How Long?
The pink hat with pussy-cat ears was so iconic during the 2017 Women’s March on Washington that Time Magazine featured the knit head covering on its cover alongside the caption: The Resistance Rises. A century before another women’s movement converged on the capital where a woman in flowing robes appeared astride a white horse. The rider, however, became a forgotten footnote in feminist history.
The cornucopia upended itself for Inez Milholland; she was the recipient of a genetic lottery, the family had estates in New York and London, and her progressive parents offered their two daughters the privileges customarily reserved for sons.
Inez enrolled in Vassar, and on a trip to London during her junior year, she marched with Emmeline Pankhurst, the militant leader of Britain’s Women’s Social and Political Union. Upon her return, Inez wrote an essay about her time with the English suffragettes who were far ahead in their struggle for gender equality. Vassar’s president, James Monroe Taylor, a Baptist minister, locked horns with the upstart student as he felt females and politics were incompatible. She further did not endear herself to the dean when she pointed out the hypocrisy of Vassar educating females while silencing their activism. Undeterred, the firebrand invited Harriot Stanton Blatch, the daughter of Elizabeth Cady Stanton, to the first meeting of the Vassar Votes for Women Club which took place in a cemetery adjacent to the campus.
After rejection from several Ivy League schools based on her sex, Inez gained admittance to New York University where she studied law. Post-graduation, she joined a Manhattan law firm and took as a client twenty-three year old Elizabeth Gurley Flynn who was contesting her arrest during a textile strike.

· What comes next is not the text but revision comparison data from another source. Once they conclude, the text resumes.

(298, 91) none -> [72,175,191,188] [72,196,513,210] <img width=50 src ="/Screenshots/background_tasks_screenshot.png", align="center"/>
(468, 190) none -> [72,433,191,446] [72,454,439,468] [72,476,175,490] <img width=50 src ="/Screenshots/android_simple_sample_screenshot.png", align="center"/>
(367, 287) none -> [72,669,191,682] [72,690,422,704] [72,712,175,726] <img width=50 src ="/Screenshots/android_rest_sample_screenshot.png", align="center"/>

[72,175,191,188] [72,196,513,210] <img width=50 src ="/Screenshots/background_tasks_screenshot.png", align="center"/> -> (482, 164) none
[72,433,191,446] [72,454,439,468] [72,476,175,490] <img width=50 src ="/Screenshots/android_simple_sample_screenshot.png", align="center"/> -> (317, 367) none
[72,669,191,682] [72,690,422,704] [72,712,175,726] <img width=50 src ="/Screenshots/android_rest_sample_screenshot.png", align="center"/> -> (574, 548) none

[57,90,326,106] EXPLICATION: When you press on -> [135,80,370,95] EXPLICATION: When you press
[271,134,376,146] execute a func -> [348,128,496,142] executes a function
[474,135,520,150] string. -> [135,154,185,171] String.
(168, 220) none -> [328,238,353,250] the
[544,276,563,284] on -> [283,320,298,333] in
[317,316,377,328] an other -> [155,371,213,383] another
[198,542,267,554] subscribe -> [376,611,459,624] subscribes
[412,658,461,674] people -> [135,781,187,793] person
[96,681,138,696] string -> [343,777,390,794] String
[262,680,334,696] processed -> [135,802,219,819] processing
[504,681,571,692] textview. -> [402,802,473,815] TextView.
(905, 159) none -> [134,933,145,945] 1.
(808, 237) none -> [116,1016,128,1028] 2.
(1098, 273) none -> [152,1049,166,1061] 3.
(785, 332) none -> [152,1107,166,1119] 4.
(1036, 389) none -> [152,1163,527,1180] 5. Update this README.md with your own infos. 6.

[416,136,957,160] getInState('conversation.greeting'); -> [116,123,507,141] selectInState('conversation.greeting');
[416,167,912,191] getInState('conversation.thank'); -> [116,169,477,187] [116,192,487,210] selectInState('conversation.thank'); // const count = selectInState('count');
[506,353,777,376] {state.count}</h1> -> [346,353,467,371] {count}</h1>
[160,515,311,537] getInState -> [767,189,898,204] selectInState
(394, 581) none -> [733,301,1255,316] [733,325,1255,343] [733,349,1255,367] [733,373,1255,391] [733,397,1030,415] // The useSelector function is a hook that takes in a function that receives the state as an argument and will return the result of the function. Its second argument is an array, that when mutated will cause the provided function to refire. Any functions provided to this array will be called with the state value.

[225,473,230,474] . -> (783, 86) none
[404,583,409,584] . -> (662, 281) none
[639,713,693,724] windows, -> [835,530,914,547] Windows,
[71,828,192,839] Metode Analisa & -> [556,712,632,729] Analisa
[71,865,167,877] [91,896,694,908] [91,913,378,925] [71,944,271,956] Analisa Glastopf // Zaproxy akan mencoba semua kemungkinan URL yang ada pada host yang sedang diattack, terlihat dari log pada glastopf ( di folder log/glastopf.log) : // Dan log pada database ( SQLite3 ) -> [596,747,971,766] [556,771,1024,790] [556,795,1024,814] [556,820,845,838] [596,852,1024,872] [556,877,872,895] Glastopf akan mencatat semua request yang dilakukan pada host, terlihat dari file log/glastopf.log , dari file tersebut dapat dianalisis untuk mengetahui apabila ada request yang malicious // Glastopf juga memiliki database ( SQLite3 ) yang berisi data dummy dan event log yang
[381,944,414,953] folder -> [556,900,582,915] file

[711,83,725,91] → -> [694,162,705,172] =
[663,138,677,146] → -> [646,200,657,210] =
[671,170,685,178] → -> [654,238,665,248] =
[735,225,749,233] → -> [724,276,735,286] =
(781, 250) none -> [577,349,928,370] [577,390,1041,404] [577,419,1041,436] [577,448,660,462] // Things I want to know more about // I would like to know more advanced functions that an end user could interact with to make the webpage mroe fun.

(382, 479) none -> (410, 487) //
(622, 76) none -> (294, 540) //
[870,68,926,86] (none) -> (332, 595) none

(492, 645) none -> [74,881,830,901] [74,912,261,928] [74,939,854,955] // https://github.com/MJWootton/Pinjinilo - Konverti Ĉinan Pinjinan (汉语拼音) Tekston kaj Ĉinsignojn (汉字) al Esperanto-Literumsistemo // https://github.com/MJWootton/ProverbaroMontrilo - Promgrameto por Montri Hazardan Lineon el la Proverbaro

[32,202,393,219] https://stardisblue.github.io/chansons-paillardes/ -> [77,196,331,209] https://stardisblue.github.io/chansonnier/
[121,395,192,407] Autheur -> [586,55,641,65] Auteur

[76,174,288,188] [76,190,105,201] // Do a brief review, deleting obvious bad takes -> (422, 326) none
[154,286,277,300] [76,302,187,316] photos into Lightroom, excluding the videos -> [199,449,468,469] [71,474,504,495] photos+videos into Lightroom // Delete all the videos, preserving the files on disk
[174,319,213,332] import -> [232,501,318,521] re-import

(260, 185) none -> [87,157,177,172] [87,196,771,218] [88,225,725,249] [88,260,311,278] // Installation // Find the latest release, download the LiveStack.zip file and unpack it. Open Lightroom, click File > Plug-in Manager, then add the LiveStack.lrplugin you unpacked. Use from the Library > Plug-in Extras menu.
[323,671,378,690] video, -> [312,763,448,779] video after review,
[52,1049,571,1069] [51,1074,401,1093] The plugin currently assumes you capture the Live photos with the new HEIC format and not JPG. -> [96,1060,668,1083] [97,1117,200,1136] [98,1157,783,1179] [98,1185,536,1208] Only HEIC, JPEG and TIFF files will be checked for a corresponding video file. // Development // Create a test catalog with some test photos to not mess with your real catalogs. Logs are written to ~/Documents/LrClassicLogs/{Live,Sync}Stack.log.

By the time Inez graduated in 1909, she was a formidable, feminist force. She disrupted a campaign parade for President Taft, shouting on a megaphone from an upper story window, “Votes for women!”
However, Inez’ greatest public act occurred in 1913, the day before Woodrow Wilson’s inaugural parade. On that auspicious day, Ms. Milholland, age twenty-seven, sat on a white horse, in a white, flowing, Joan of Arc robe, near the U.S. Capitol. Her goal was to lead a parade of 5,000 supporters of suffragettes. Although the route was straightforward-fifteen blocks up Pennsylvania Avenue-the day would not be. As soon as the demonstrators set off, (black women were allowed to march at the rear) crowds of men in bowler hats surged from the sidewalks onto the street, blocking the procession. Fellow organizer Alice Paul was thrilled as well-behaved protests seldom made headlines.
In 1913, Inez married Dutch coffee importer Eugen Jan Boissevain, to whom she proposed, and with whom she shared an open marriage. However, Inez did not live long enough to enjoy her marriage, or live to see the passage of the 19thAmendment, granting women the vote. At age thirty, she passed away from an infection. Eugen remarried; his second wife was the poet Edna St. Vincent Millay.
Reportedly, Inez’ last words were, “Mr. President, how long must women wait for liberty?”